Montgomery Public Safety Department loosens restrictions on facial hair, tattoos
MONTGOMERY, Ala. (WSFA) - Public safety departments across the country are ditching dated restrictive grooming and appearance standards. It's an effort to modernize policing with hopes of boosting morale and bolstering recruitment and retention efforts.
As of June, the City of Montgomery is part of the national trend, allowing officers and firemen to grow facial hair and show tattoos while in uniform.
Sgt. Jarrett Williams is one of many officers to quickly take advantage of the new grooming standards.
“This is a way for MPD to get a little progressive and be part of the 21st century,” Williams stated. “Now we are moving along with the times and it’s going to look different when you see officers coming in your house. They are going to have facial hair, you’re going to see some tattoos.”
The public is already catching on.
“I’ve already had three or four people come up to me and ask why I have facial hair,” explained Williams. “It’s a conversation starter with the public that wouldn’t have happened without this policy change.”
Officer Silvetta Agosto was forced to wear long sleeves to cover up her tattoos since she joined the force, despite the temperature.
“As soon as the policy came out I had my short sleeve shirt ironed ready to go,” Agosto said. “I work patrol so I’m outside almost twelve hours out of the day.”

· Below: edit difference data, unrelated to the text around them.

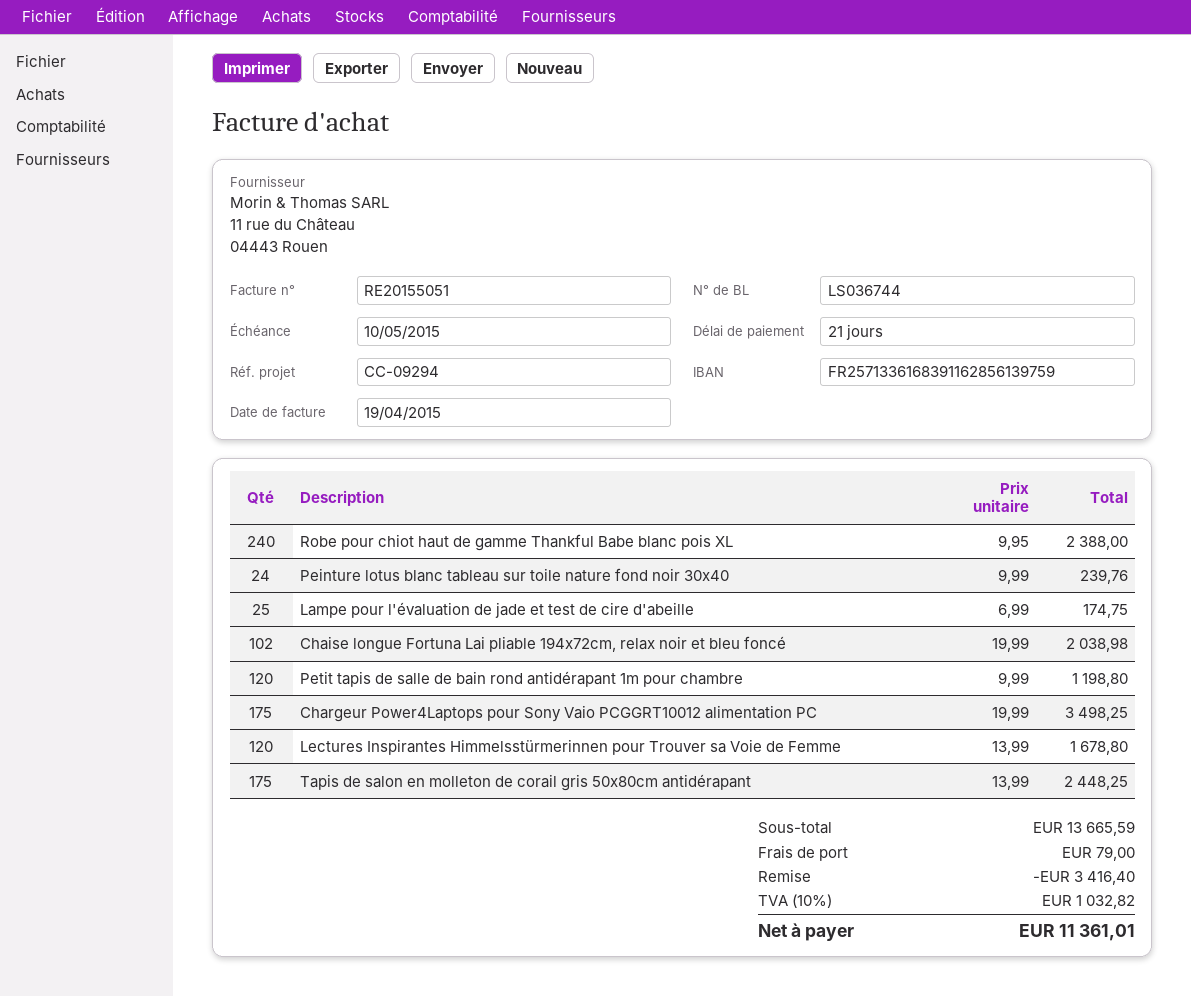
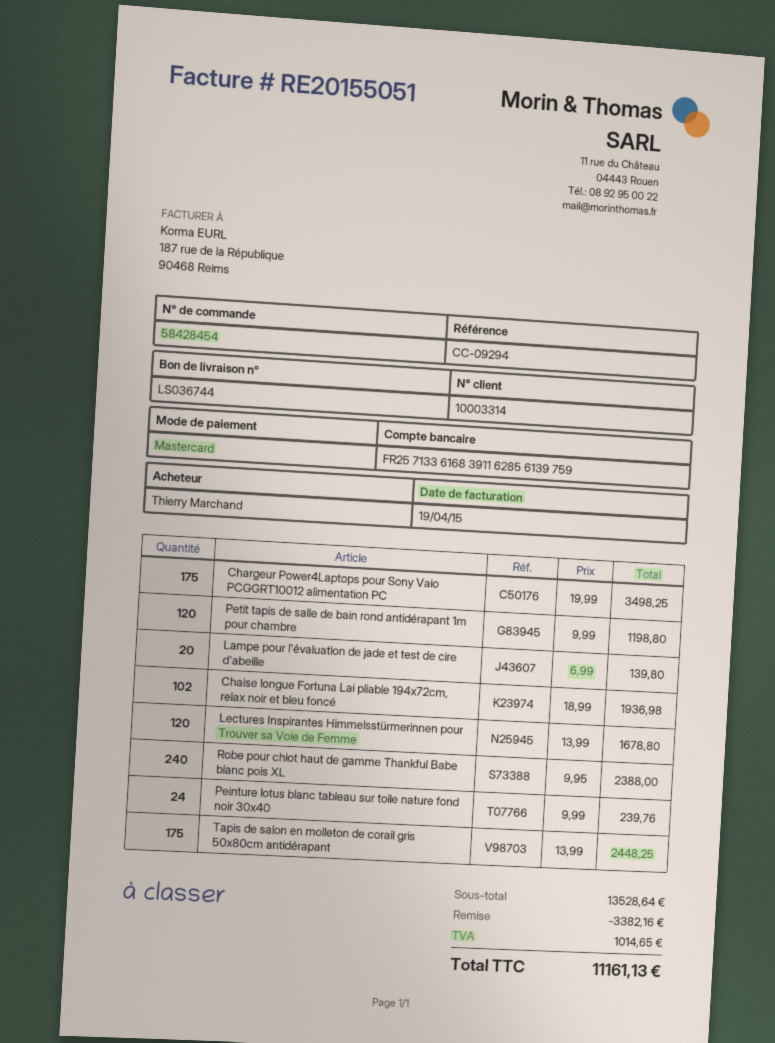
Lampe pour l'évaluation de jade et test de cire d'abeille: 25 x 6.99 = 174.75 -> 20 x 6.99 = 139.80
Chaise longue Fortuna Lai pliable 194x72cm, relax noir et bleu foncé: 102 x 19.99 = 2038.98 -> 102 x 18.99 = 1936.98
subtotal: 13665.59 -> 13528.64
discount: 3416.40 -> 3382.16
shipping: 79.00 -> none
tax: 1032.82 -> 1014.65
total: 11361.01 -> 11161.13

For those sworn to protect and serve, this change makes their already difficult jobs more manageable.
“It makes the twelve hours go by faster, you aren’t constantly wiping sweat off and uncomfortable in the car,” she said.
Williams is enjoying the extra fifteen minutes every morning before heading to work. While it's an added convenience, officers aren't fully off the hook.
“You can’t let it go as far as you want it to go,” explained Williams. “We have a restriction of one inch and it has to be trimmed, make sure it’s neat and clean.”
Administrators feel the effort narrows the gap between police and the public.
“This is a step forward to look more like the community and be part the community,” he explained.
At sixteen, Agosto got her first tattoo, and now she’s up to eighteen. For her, it’s personal.
“These are my kids,” she said as she extended her right forearm. Tattoos on the left arm represented her parents and other family members.
It’s something she now shares with the public while answering calls on patrol.
“A lot of people put a lot of time and thought into their tattoos,” said Agosto. “You aren’t just seeing my uniform, you’re seeing my personality as well as my family. You aren’t dehumanizing me, you see I have someone to go home to.”
Williams believes the policy’s short but successful roll out will only make MPD more attractive. Much like other departments across the nation, MPD is working to fill 40 vacant positions.
“This is absolutely a recruitment tool for us,” he explained. “The ability to grow facial hair will attract a lot more candidates than we’ve had. Some people, that was an issue for them. Much like officers who had to wear long sleeves to cover up their tattoos in the 105 degree Alabama heat.”
The new standards also apply to Montgomery Fire/Rescue. Firefighters who wear safety masks won’t be able to grow facial hair due to safety restrictions.